14 October 2014

Is

I don't remember who said it, but I have been thinking about it for a long time now (along with a certain 8.5-month old who has taken up literally all of my blogging time).

I had said a phrase that I have always strangely enjoyed:  "It is what it is."  I am sure you have heard it and perhaps said it as well many times yourself, but my interlocutor of the day was not in a mood to accept such meaningless fluff.  Whoever it was pointed out what you see very clearly yourself:  the sentence is redundant.  Why would you even bother to say something like this?  When you get right down to it, the sentence is the equivalent of saying that something that is red is red or that the moon is the moon.  An idea like that and 8 dollars will buy you a cup of coffee.

I don't know why this criticism stuck with me.  I certainly did not take it personally.  Heck, I don't even remember clearly who made the objection in the first place!  I guess it is just the way that my mind works these days that I have to think through a problem long enough that such things start to seem a little bit profound.  You see, I do think that such statements have a significance in our current times.  George Orwell once put it this way, "We have now sunk to a depth at which the restatement of the obvious is the first duty of intelligent men." Such restatement is a call for us to check ourselves against the measuring stick of what has always been true.

We live in a time when the most basic elements of our society, such as the family and the rule of law are constantly being degraded.  Reality is fundamentally questioned, to the point that it can be very helpful to have that little reminder that what is has the significance of existence in opposition to all that is merely the dream (or the nightmare) of the imagination.   Our anxieties about a possible future overwhelm our reasonable reaction to the needs of the day.   It is impossible to come to the right conclusions when we are inaccurate in our understanding of the world around us.

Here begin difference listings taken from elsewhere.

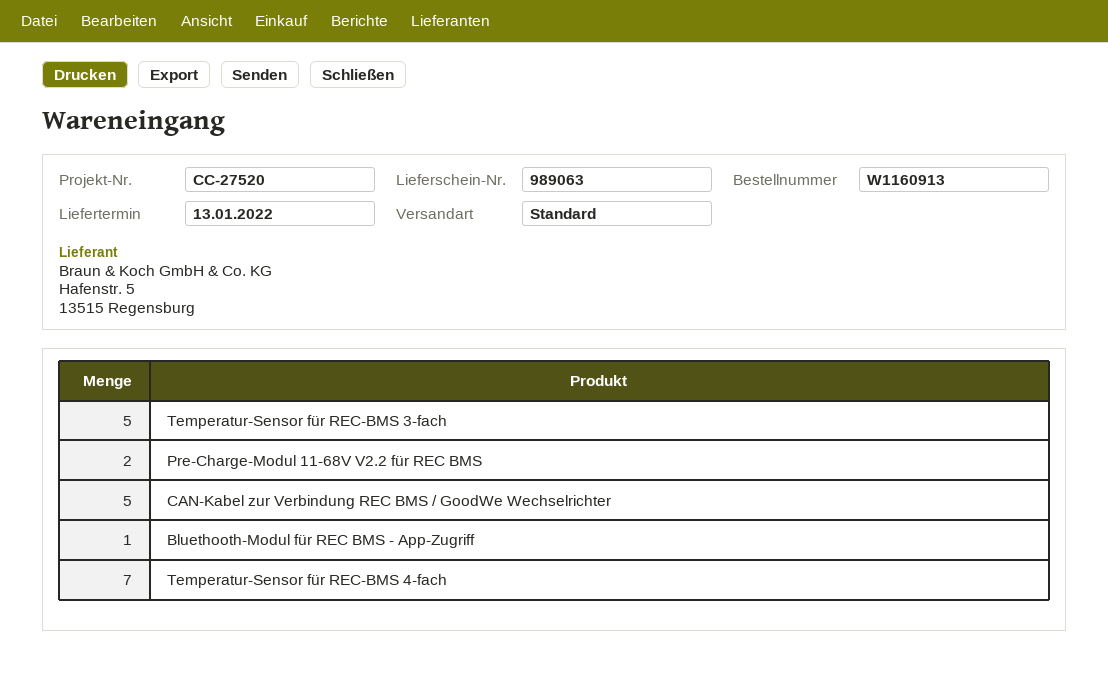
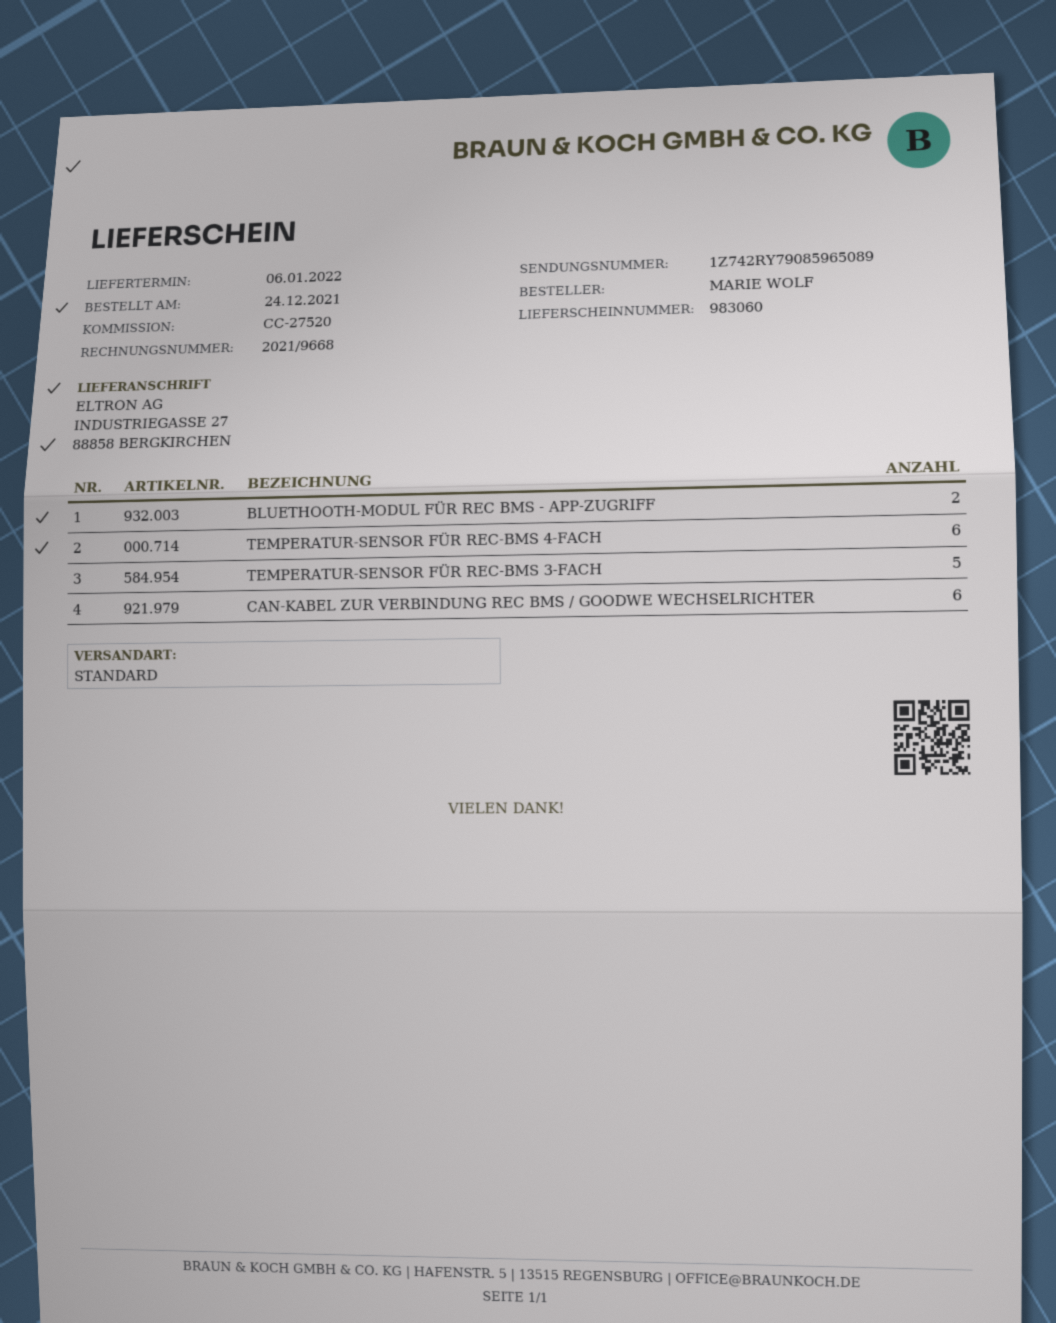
delivery note number: 989063 -> 983060
delivery date: 2022-01-13 -> 2022-01-06
Pre-Charge-Modul 11-68V V2.2 für REC BMS: 2 -> none
CAN-Kabel zur Verbindung REC BMS / GoodWe Wechselrichter: 5 -> 6
Bluethooth-Modul für REC BMS - App-Zugriff: 1 -> 2
Temperatur-Sensor für REC-BMS 4-fach: 7 -> 6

Our thoughts about ourselves are perhaps the most significant example of this kind of inaccuracy.  How often do we really see ourselves and the sum of our actions for what they truly are?  Too often we are lenient to ourselves because we think that "what is" is that we are the image of the altruistic person who is only doing what anyone would do to secure our rights in some situation.  Too often we magnify our own faults to similar detriment because we see not who we are and where we fit in the world, but expect ourselves to be our own savior and salvation.  If we live in these fantasies (and they are very tempting fantasies indeed), we end up dissociated from ourselves and unable to make of ourselves a gift to the one who made us.  Humility is the very tool that lets us correct the mistaken ideas we have about ourselves so that we can know that we are what we are.